Solo questo ha fatto e perseguito Antonio Rita per raggiungere il suo traguardo; il suo obiettivo costante in tutte le fasi di studio è stato quello di cercare il perché il numero intero 2 godeva del privilegio  di soddisfare l’equazione di Fermat, mentre ciò  era negato ad ogni altro numero intero maggiore.  E’ difficile  non condividere una tale impostazione anche se a priori  sembra la via più difficile per raggiungere l’obiettivo. Ora conoscendo, attraverso lo studio della  funzione dei numeri primi, questa nuova proprietà dei numeri interi ,tutto sembra facile e semplice.

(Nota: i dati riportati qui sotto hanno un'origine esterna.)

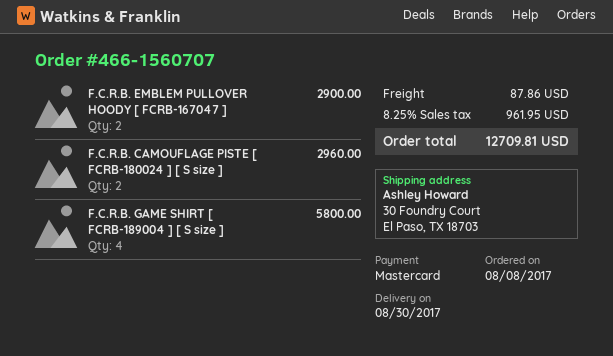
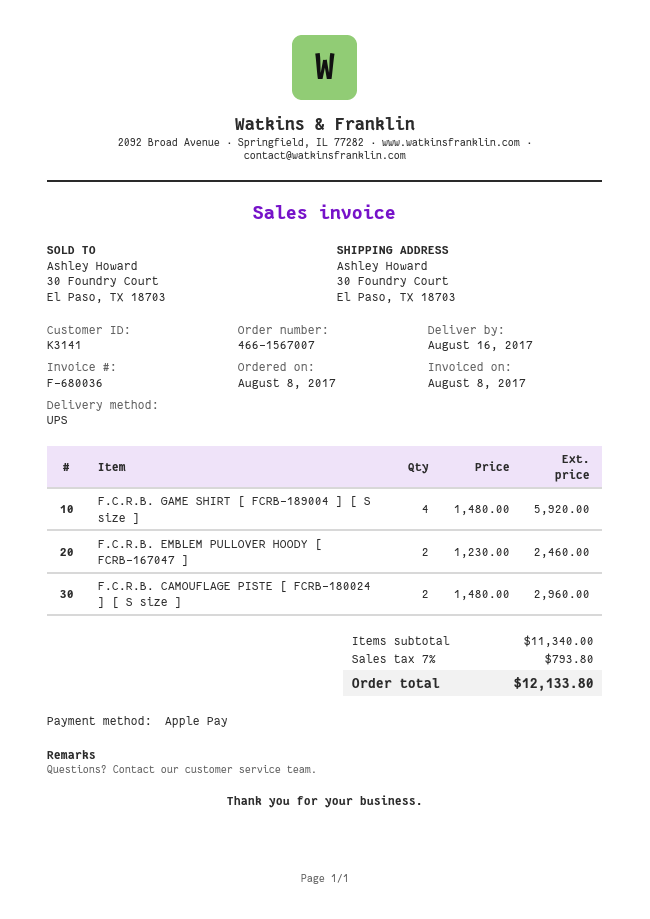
order number: 466-1560707 -> 466-1567007
delivery date: 2017-08-30 -> 2017-08-16
payment method: Mastercard -> Apple Pay
F.C.R.B. EMBLEM PULLOVER HOODY [ FCRB-167047 ]: 2 for 2900.00 -> 2 for 2460.00
F.C.R.B. GAME SHIRT [ FCRB-189004 ] [ S size ]: 4 for 5800.00 -> 4 for 5920.00
shipping: 87.86 -> none
tax: 8.25% = 961.95 -> 7% = 793.80
total: 12709.81 -> 12133.80

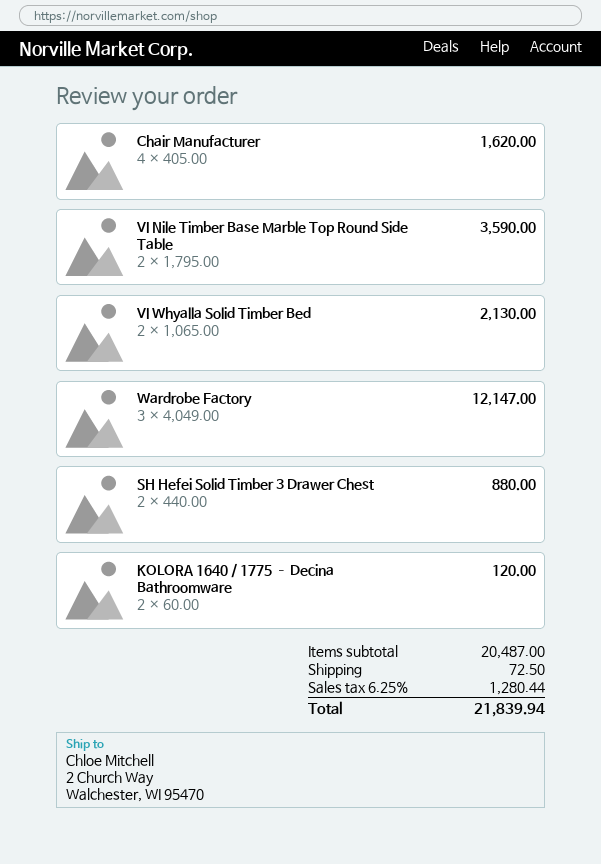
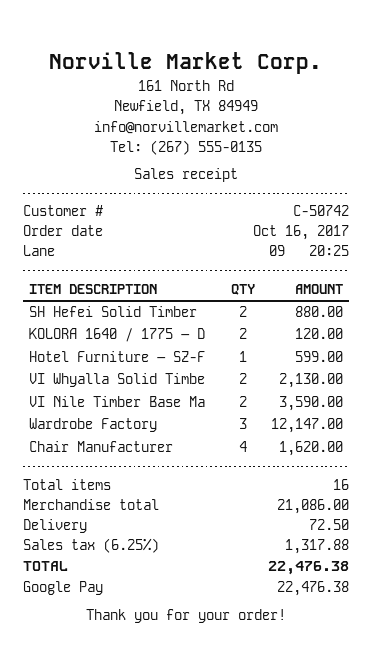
Hotel Furniture – SZ-F: none -> 1 for 599.00
subtotal: 20487.00 -> 21086.00
tax: 6.25% = 1280.44 -> 6.25% = 1317.88
total: 21839.94 -> 22476.38

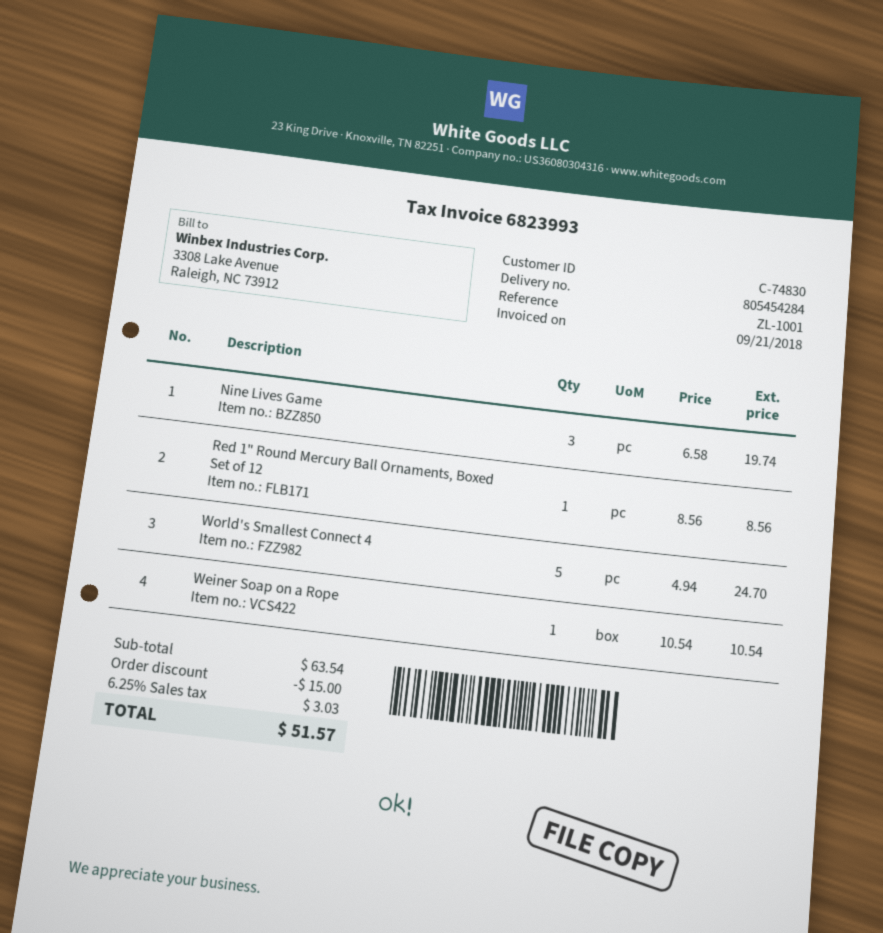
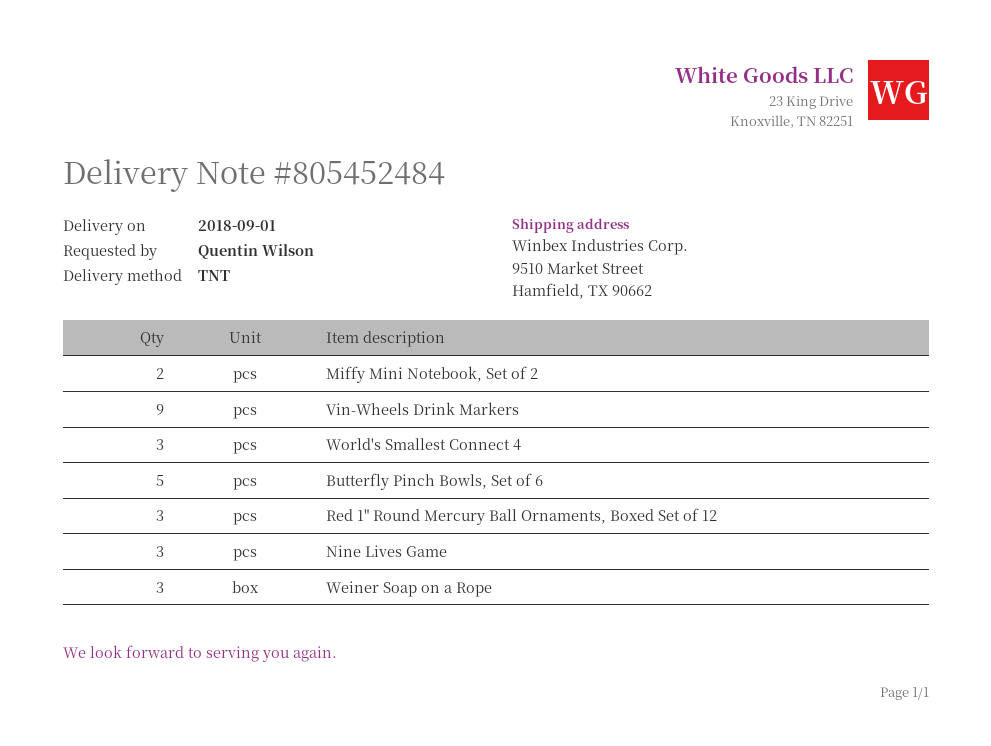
delivery note number: 805454284 -> 805452484
Red 1" Round Mercury Ball Ornaments, Boxed Set of 12: 1 -> 3
World's Smallest Connect 4: 5 -> 3
Weiner Soap on a Rope: 1 -> 3
Miffy Mini Notebook, Set of 2: none -> 2
Vin-Wheels Drink Markers: none -> 9
Butterfly Pinch Bowls, Set of 6: none -> 5

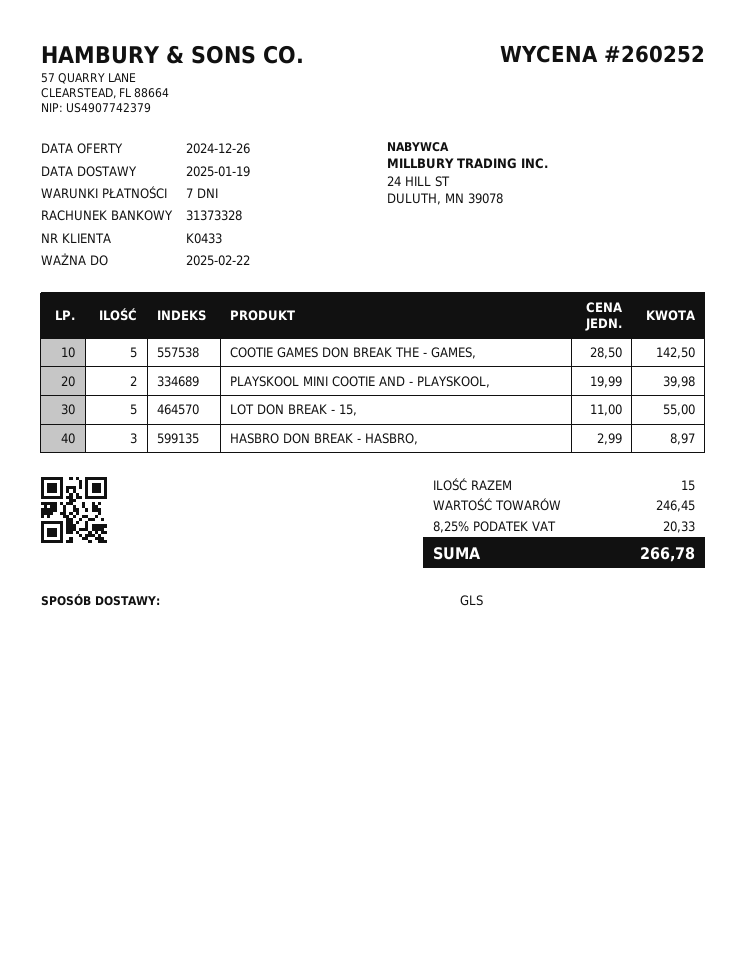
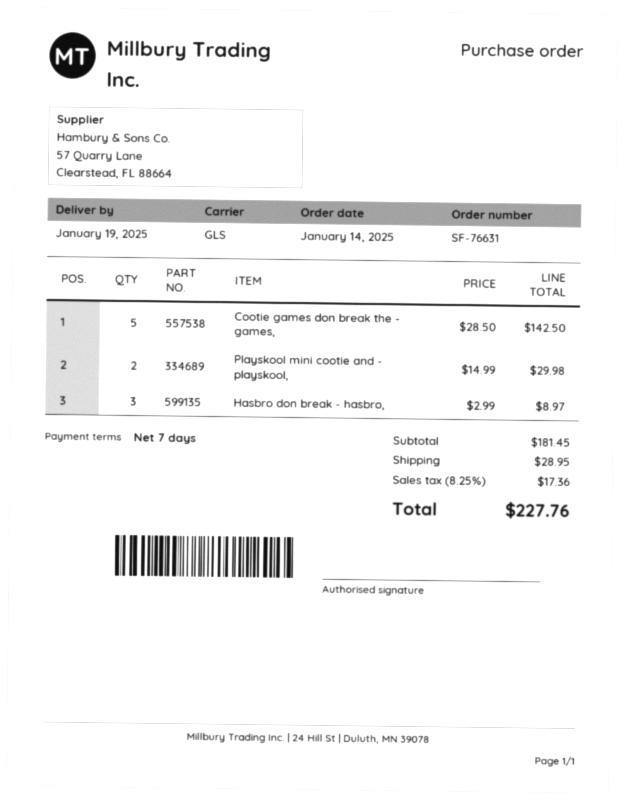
PLAYSKOOL MINI COOTIE AND - PLAYSKOOL,: 2 x 19.99 = 39.98 -> 2 x 14.99 = 29.98
LOT DON BREAK - 15,: 5 x 11.00 = 55.00 -> none
subtotal: 246.45 -> 181.45
shipping: none -> 28.95
tax: 8.25% = 20.33 -> 8.25% = 17.36
total: 266.78 -> 227.76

Infatti, sono in grado di dimostrare in modo semplice e diretto, come sarà in grado di farlo a breve ogni studente delle scuole medie anche quelli che i docenti ritengono non dotati di intuizioni,  molte caratteristiche delle terne pitagoriche (tre numeri interi senza fattori comuni che soddisfano l’equazione di Pitagora : a2+b2=c2, dove a e b sono i cateti e c è l’ipotenusa del triangolo rettangolo) finora sconosciute :

1)   l’ipotenusa c non mai pari,

2)   l’ipotenusa c non è mai multipla di 3,

3)   i cateti a e b sono uno pari e l’altro dispari,

4)   uno dei due cateti tra a e b è sempre multiplo di 3,

5)   il cateto pari non è mai semplicemente pari ovvero  nel cateto pari il fattore primo 2  è presente con una potenza maggiore di 1,

6)   Tutti i numeri dispari maggiori di 1 appartengono ad almeno una terna pitagorica; se a>1 è un numero dispari  qualsiasi avremo che   l’altro cateto intero b può  essere calcolato con la formula: b=(a2-1)/2, mentre c=b+1,

7)   i numeri semplicemente pari come 2, 6, 10, 14, …, espressi dalla relazione  x=2d con d numero dispari non appartengono ad alcuna terna pitagorica.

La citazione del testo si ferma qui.